A suspected cyber legal believed to have extorted firms beneath the identify “DESORDEN Group” or “ALTDOS” has been arrested in Thailand for leaking the stolen information of over 90 organizations worldwide.
The suspect was arrested in Bangkok by a legislation enforcement operation by the Royal Thai Police and the Singapore Police Power, with the assistance of specialists from Group-IB.
The cybercriminal, who operated since 2020 beneath a number of aliases equivalent to ALTDOS, DESORDEN, GHOSTR, and 0mid16B, stole and leaked/offered over 13TB of non-public information from the organizations.
Group-IB says the hacker was “one of the lively cybercriminals within the Asia-Pacific since 2021,” concentrating on entities primarily in Thailand, Singapore, Malaysia, Indonesia, and India.
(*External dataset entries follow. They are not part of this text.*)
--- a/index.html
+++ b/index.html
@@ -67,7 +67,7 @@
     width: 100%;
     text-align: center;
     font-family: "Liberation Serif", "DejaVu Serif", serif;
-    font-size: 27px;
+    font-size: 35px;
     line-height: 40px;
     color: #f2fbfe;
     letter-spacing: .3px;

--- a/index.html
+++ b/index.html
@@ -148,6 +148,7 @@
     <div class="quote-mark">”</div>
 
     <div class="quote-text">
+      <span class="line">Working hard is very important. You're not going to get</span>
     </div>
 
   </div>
The cybercriminal additionally impacted firms in Europe and North America, with 20 information leaks regarding organizations in these areas.
Supply: Group-IB
The cybersecurity agency famous that the risk actor was significantly evasive, and his apply of switching to new aliases and on-line personas so usually difficult investigations and delayed his monitoring down.
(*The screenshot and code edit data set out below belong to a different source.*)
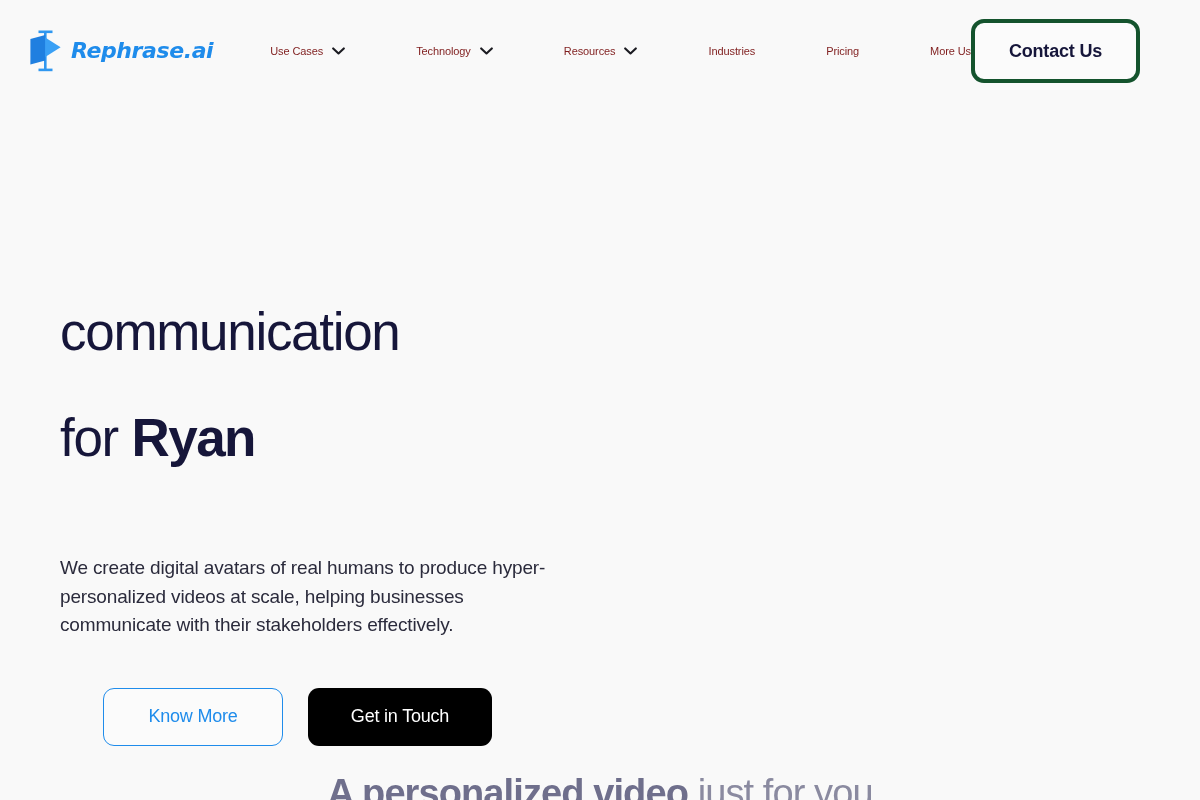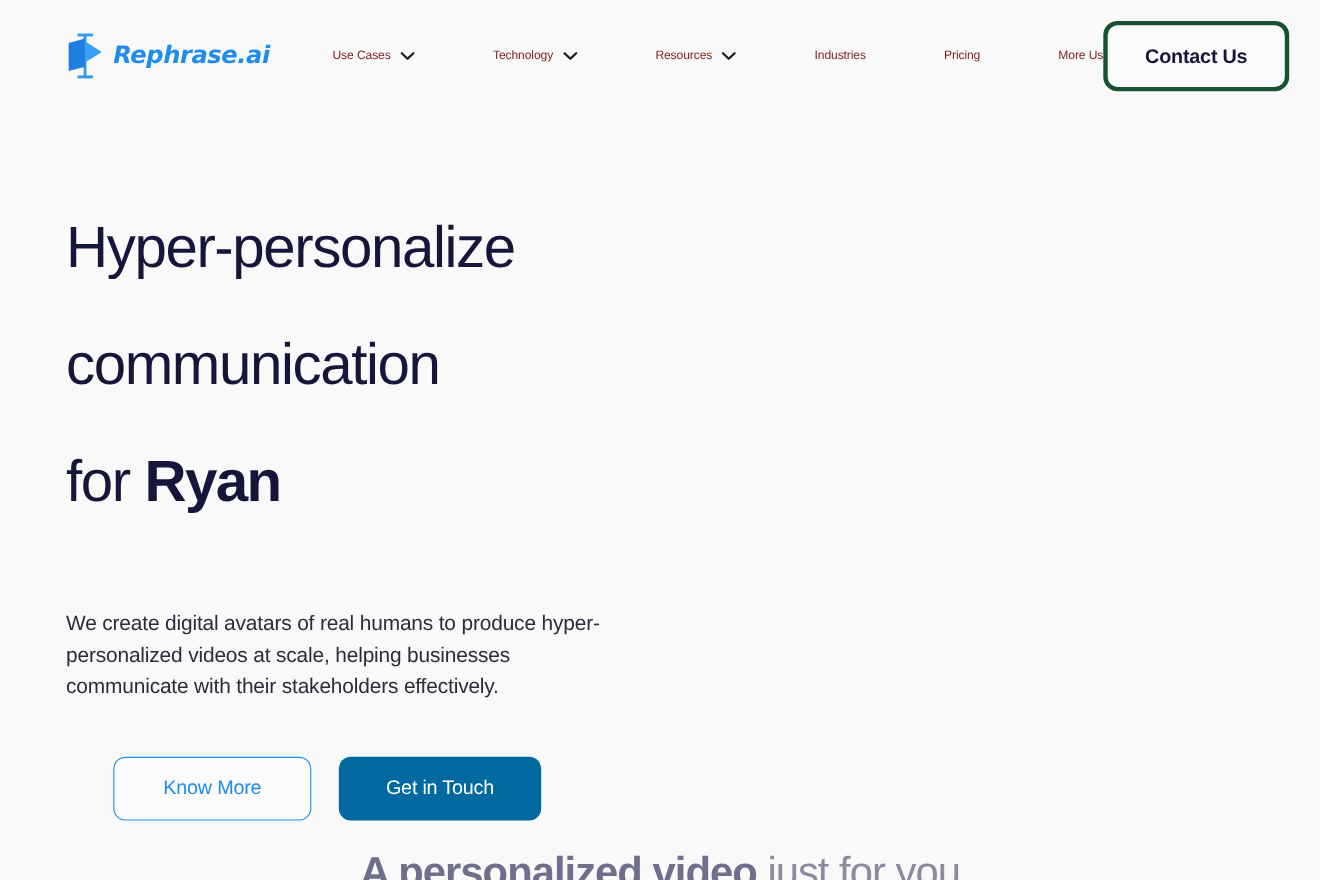--- a/index.html
+++ b/index.html
@@ -37,6 +37,7 @@
     align-items: center;
     padding: 2px 60px;
     background: #f9f9f9;
+    justify-content: flex-end;
   }
 
   .brand {

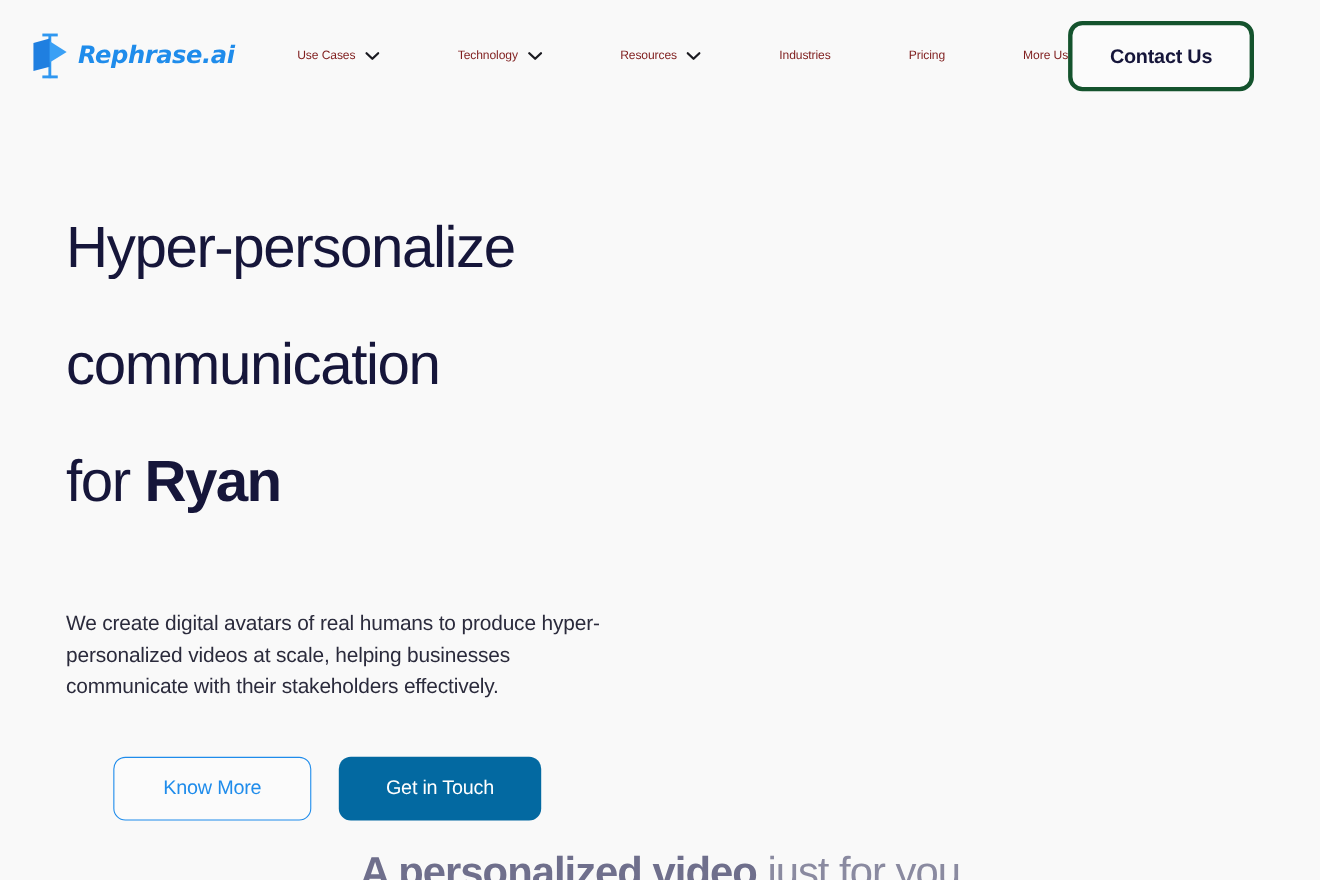--- a/index.html
+++ b/index.html
@@ -260,7 +260,7 @@
   <section class="hero">
 
     <h1 class="hero-title">
-      <span>Hyper-personalize</span><br>
+      <br>
       <span>communication</span><br>
       <span>for </span><span class="accent">Ryan</span><br>
     </h1>

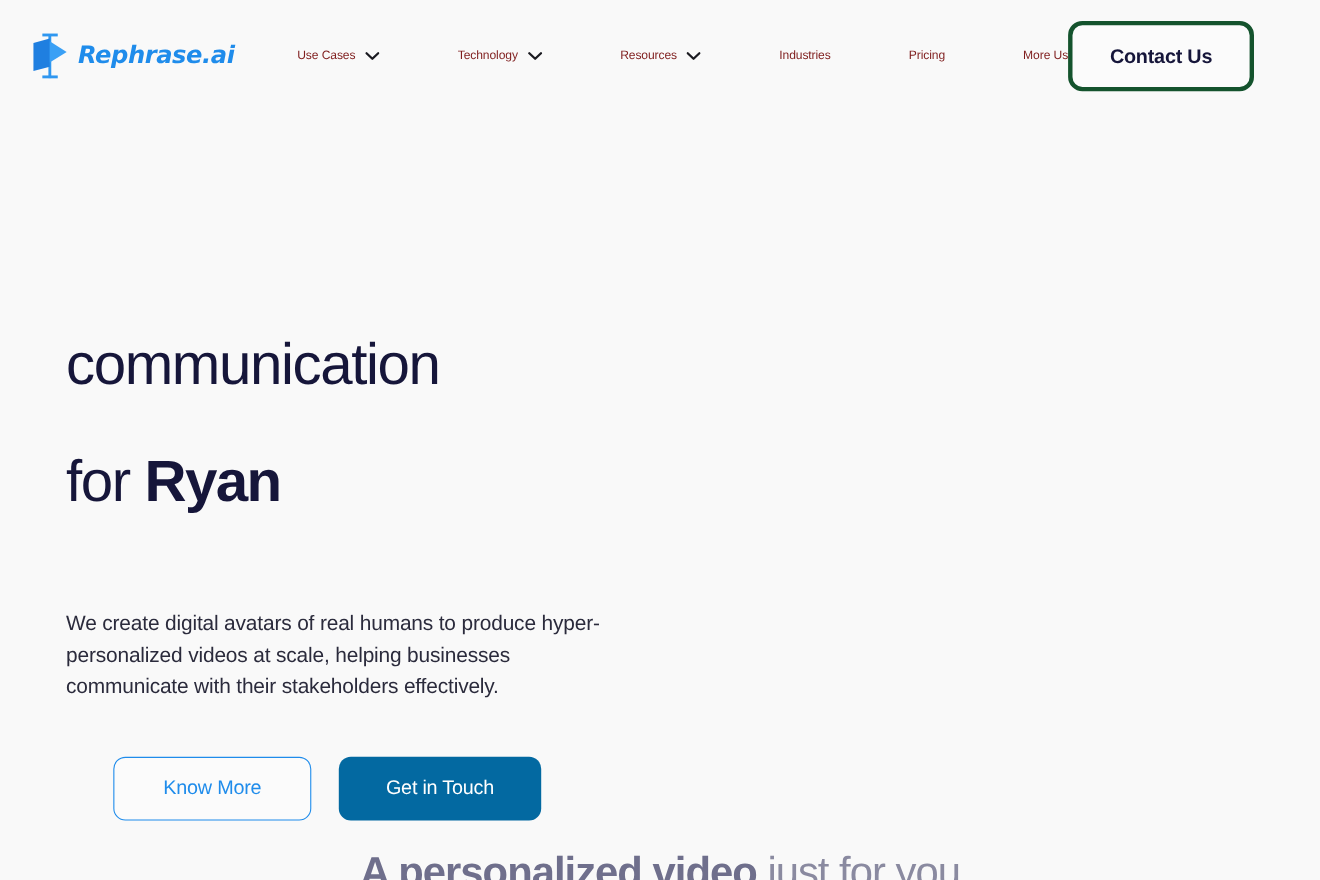--- a/index.html
+++ b/index.html
@@ -178,7 +178,7 @@
   .btn-primary {
     width: 184px;
     border: none;
-    background: #0369a1;
+    background: #000000;
     color: #ffffff;
   }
Group-IB says the hacker’s modus operandi was closely targeted on high-level blackmail, usually contacting the press for optimum strain on the victims.
“The principle objective of his assaults was to exfiltrate the compromised databases containing private information and to demand fee for not disclosing it to the general public,” reads the Group-IB press launch.
“If the sufferer refused to pay, he didn’t announce the leaks on darkish net boards. As a substitute, he notified the media or private information safety regulators, with the purpose of inflicting larger reputational and monetary harm on his victims.”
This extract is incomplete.